▼

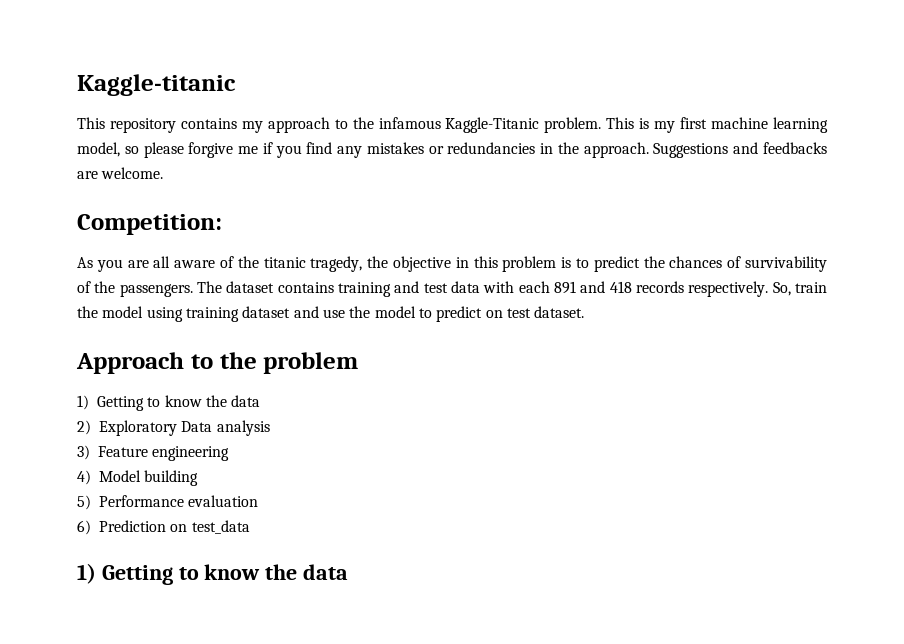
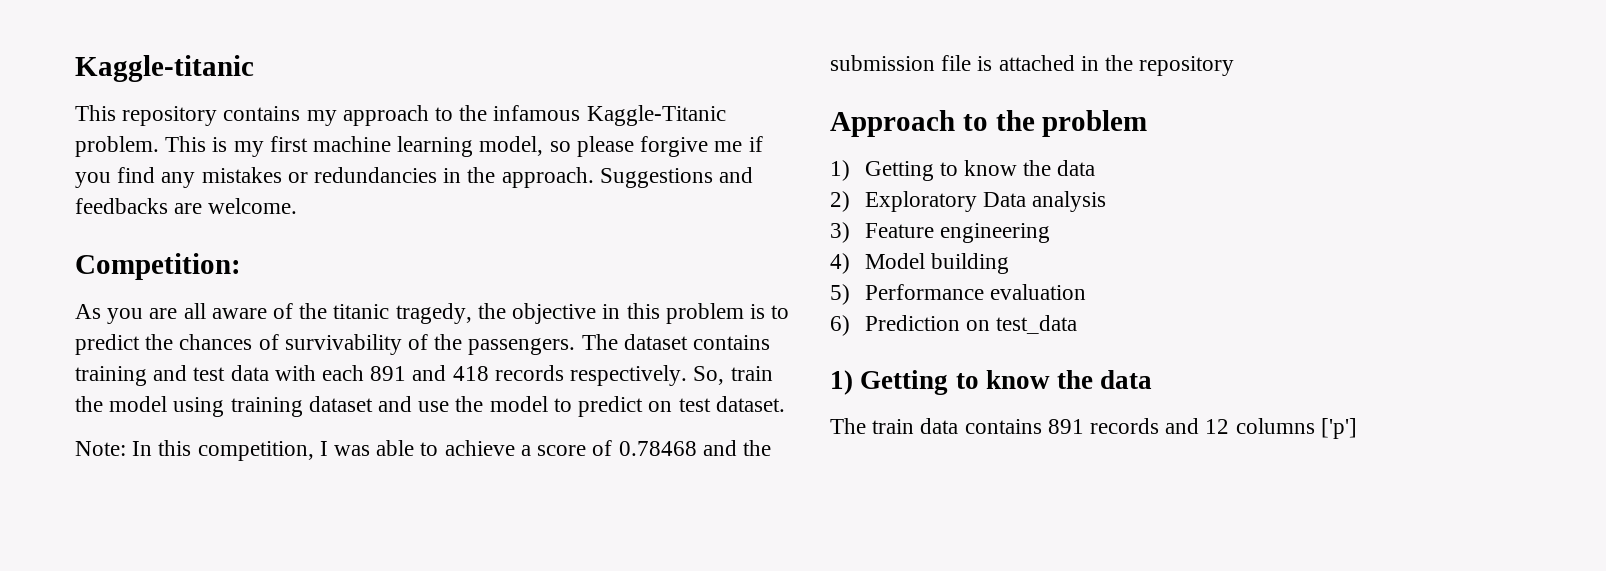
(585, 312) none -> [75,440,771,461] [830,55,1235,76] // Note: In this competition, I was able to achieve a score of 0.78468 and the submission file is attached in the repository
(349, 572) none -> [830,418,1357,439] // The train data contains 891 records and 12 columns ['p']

▲
▼

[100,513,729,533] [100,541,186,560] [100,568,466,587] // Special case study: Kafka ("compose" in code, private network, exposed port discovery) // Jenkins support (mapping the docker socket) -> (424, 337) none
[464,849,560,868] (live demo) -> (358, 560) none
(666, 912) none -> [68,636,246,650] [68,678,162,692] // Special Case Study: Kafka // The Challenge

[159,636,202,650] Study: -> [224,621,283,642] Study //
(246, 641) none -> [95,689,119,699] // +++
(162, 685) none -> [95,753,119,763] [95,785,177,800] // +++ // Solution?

▲

◆ TASK TO CARRY OUT ◆
The lines above, starting at the one with "(585, 312) none" and ending at the one with "(349, 572) none", are the only ones to return, exactly as written.

◆ SOLUTION TO THE PROBLEM ◆
(585, 312) none -> [75,440,771,461] [830,55,1235,76] // Note: In this competition, I was able to achieve a score of 0.78468 and the submission file is attached in the repository
(349, 572) none -> [830,418,1357,439] // The train data contains 891 records and 12 columns ['p']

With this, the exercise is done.